> **AIM OF THE TASK**:
Quote the listing below word for word, stopping after the line that contains "[763,114,794,125] else -> (136, 184) none".

> **DATASET RECORDS**:
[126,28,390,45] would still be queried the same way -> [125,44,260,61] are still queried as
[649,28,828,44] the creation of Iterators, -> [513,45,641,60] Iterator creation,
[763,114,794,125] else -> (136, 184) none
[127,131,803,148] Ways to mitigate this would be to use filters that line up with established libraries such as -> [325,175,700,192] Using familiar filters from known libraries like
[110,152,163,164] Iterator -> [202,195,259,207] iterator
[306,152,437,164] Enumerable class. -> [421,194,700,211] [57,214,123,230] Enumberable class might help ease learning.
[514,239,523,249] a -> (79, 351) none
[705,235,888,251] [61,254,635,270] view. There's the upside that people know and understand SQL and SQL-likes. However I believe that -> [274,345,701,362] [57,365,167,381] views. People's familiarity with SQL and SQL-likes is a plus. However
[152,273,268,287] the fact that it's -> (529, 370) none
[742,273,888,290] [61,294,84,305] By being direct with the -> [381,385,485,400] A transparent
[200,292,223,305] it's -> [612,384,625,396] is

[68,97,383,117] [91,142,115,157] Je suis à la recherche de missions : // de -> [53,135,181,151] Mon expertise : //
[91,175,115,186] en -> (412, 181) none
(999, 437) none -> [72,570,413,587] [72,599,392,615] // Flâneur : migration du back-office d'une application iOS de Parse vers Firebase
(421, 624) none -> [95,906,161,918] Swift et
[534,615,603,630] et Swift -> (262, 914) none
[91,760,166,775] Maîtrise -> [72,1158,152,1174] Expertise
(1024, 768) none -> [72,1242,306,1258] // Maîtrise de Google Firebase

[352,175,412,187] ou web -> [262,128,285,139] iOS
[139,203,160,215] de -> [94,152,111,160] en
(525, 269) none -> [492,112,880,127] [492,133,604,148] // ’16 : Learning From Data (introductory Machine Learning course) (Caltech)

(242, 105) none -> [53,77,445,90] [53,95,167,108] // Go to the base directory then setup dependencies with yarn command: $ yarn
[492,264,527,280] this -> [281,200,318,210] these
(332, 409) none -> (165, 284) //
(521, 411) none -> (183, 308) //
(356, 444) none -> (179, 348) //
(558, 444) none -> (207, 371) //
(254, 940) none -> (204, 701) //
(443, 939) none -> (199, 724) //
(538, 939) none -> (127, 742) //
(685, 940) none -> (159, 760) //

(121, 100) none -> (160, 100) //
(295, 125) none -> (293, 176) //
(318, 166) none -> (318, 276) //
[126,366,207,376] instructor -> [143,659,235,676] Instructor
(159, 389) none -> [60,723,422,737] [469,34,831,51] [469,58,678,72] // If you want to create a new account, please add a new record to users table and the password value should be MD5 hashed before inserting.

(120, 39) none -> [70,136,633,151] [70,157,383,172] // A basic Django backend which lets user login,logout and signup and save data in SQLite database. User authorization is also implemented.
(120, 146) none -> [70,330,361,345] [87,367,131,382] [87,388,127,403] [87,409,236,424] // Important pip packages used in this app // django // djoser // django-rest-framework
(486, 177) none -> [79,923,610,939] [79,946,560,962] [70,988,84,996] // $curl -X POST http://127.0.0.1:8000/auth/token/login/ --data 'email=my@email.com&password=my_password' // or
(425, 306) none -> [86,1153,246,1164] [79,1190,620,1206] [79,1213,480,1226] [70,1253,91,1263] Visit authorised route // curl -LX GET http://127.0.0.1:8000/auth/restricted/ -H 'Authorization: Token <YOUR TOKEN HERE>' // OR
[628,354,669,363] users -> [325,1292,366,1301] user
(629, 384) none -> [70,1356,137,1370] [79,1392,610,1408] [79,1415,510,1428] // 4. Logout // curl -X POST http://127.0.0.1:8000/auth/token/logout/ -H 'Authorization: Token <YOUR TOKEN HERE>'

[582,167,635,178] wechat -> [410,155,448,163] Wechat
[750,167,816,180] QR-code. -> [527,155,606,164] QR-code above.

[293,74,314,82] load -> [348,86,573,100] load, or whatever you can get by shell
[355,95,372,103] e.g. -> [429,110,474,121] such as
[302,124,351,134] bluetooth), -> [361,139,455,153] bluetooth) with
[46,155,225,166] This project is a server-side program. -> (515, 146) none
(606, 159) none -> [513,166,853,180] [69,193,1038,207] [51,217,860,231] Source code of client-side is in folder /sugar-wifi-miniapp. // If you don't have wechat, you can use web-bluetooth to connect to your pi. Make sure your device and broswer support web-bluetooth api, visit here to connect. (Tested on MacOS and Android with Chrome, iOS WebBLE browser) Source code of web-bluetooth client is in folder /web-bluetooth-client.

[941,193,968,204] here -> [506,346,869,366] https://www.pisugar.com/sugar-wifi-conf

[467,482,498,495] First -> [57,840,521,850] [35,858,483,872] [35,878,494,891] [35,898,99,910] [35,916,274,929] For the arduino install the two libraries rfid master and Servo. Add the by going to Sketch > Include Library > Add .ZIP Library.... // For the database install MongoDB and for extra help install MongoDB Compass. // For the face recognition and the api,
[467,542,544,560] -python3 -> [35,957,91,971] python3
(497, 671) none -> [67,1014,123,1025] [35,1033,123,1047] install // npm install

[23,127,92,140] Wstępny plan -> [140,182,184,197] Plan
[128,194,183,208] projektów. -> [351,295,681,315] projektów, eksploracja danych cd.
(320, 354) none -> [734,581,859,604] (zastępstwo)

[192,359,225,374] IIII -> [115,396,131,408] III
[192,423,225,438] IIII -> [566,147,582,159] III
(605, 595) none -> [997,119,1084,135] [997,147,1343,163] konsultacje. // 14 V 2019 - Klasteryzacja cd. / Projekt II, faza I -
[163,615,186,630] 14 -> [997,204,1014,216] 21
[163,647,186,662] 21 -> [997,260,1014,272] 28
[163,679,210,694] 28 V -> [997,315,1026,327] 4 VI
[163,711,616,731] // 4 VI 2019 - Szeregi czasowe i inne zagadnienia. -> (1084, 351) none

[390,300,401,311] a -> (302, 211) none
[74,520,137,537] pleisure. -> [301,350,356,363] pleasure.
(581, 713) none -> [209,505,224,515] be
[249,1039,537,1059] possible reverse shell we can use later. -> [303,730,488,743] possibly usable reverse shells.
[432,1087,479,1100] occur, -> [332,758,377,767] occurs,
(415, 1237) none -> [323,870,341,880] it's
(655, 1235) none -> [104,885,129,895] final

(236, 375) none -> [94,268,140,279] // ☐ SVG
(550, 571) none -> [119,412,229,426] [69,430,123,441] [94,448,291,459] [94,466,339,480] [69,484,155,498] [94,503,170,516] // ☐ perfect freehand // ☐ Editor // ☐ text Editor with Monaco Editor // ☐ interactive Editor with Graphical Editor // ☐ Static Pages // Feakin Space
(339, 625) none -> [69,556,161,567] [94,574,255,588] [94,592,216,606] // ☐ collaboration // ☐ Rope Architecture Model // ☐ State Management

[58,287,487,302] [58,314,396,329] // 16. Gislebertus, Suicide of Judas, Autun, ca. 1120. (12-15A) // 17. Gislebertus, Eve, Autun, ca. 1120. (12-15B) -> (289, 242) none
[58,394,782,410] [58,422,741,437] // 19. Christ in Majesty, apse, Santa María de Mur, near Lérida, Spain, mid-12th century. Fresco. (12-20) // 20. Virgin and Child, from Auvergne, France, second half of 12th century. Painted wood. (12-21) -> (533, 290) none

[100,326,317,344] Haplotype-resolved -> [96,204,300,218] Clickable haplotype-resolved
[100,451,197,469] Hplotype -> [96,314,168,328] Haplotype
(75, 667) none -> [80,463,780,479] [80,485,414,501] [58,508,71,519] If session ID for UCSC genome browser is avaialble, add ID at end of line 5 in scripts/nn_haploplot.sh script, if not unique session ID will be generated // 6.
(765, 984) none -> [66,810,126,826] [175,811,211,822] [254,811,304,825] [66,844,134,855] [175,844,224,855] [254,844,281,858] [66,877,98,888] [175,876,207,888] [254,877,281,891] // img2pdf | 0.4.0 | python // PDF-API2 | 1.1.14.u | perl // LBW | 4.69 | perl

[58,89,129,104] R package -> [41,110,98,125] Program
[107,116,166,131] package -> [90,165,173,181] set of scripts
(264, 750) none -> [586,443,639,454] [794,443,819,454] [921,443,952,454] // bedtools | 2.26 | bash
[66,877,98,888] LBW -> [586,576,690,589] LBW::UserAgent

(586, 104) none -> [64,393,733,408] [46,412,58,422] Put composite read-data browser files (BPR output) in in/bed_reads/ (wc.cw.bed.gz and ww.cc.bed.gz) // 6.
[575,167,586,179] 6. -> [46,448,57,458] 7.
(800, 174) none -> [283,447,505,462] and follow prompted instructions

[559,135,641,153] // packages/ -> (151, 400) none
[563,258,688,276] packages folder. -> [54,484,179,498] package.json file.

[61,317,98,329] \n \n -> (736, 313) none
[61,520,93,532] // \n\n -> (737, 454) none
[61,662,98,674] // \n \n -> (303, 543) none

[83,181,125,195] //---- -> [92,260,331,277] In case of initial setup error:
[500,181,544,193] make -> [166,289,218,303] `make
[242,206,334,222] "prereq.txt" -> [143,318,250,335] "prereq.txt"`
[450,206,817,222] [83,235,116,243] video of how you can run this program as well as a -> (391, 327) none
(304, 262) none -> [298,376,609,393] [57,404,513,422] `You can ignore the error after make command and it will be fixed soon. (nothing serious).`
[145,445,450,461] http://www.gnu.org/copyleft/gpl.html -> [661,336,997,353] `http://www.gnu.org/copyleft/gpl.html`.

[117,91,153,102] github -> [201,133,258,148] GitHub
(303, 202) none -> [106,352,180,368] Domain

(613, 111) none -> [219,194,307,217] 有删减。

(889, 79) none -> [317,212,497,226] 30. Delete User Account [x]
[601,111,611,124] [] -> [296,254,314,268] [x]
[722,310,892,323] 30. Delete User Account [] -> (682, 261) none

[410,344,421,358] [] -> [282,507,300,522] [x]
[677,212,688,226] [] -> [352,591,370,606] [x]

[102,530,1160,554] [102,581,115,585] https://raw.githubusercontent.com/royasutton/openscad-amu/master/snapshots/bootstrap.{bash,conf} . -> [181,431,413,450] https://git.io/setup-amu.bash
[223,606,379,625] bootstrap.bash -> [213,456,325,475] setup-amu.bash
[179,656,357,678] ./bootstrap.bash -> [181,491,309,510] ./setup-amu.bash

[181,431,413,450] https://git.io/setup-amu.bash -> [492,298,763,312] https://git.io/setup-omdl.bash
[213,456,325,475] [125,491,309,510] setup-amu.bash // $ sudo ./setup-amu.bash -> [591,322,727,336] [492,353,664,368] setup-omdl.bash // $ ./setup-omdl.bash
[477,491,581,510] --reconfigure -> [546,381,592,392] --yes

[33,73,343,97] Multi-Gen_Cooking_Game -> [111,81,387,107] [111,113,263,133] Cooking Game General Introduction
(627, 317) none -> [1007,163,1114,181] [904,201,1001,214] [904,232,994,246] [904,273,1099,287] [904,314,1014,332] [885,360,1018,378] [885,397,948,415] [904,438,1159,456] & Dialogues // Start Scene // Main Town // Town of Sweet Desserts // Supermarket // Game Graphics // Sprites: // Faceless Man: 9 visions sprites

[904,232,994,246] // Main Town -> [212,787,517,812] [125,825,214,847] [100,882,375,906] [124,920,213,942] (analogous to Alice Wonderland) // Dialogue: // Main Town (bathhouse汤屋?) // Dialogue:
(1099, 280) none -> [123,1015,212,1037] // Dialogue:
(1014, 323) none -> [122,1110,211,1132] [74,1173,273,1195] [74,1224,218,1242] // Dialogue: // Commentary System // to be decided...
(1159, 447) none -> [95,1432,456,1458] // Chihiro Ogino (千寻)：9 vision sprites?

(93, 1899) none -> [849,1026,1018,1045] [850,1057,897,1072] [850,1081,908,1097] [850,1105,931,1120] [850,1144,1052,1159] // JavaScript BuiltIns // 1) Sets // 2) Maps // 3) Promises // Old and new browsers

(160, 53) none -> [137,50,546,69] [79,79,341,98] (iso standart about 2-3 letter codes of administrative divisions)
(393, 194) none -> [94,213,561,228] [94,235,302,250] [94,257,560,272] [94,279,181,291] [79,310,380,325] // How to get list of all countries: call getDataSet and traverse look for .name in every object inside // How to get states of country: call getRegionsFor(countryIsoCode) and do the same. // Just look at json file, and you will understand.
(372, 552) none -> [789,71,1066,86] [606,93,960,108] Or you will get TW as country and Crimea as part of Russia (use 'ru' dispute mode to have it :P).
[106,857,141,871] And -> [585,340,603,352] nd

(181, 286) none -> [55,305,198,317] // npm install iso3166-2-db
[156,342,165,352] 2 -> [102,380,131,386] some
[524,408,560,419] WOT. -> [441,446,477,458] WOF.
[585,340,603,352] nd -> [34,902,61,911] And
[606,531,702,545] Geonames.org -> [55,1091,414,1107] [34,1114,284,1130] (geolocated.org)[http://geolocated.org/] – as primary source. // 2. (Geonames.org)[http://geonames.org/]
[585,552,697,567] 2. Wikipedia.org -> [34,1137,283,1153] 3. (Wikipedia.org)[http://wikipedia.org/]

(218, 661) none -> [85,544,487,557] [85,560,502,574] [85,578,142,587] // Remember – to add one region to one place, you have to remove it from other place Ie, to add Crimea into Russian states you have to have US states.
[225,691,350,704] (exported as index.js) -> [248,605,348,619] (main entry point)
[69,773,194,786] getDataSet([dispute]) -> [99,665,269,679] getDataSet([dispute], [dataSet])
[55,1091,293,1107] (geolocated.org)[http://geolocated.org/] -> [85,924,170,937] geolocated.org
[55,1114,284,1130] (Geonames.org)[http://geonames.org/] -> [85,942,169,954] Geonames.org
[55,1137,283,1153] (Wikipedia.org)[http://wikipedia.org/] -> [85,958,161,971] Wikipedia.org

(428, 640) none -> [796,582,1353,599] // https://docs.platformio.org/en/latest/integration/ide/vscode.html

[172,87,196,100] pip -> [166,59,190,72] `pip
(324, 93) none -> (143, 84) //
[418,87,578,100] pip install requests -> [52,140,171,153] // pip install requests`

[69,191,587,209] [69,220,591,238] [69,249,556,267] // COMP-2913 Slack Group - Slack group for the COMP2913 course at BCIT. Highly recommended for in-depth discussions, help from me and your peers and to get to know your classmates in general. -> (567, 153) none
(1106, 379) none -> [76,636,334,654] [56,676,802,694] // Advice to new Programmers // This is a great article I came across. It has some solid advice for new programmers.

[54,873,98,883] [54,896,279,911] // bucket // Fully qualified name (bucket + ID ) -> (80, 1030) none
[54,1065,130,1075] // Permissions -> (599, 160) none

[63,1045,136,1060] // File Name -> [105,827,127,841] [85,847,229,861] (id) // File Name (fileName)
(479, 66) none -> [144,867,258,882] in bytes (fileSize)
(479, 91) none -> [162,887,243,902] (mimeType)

> **SOLUTION FOR THIS PROBLEM**:
[126,28,390,45] would still be queried the same way -> [125,44,260,61] are still queried as
[649,28,828,44] the creation of Iterators, -> [513,45,641,60] Iterator creation,
[763,114,794,125] else -> (136, 184) none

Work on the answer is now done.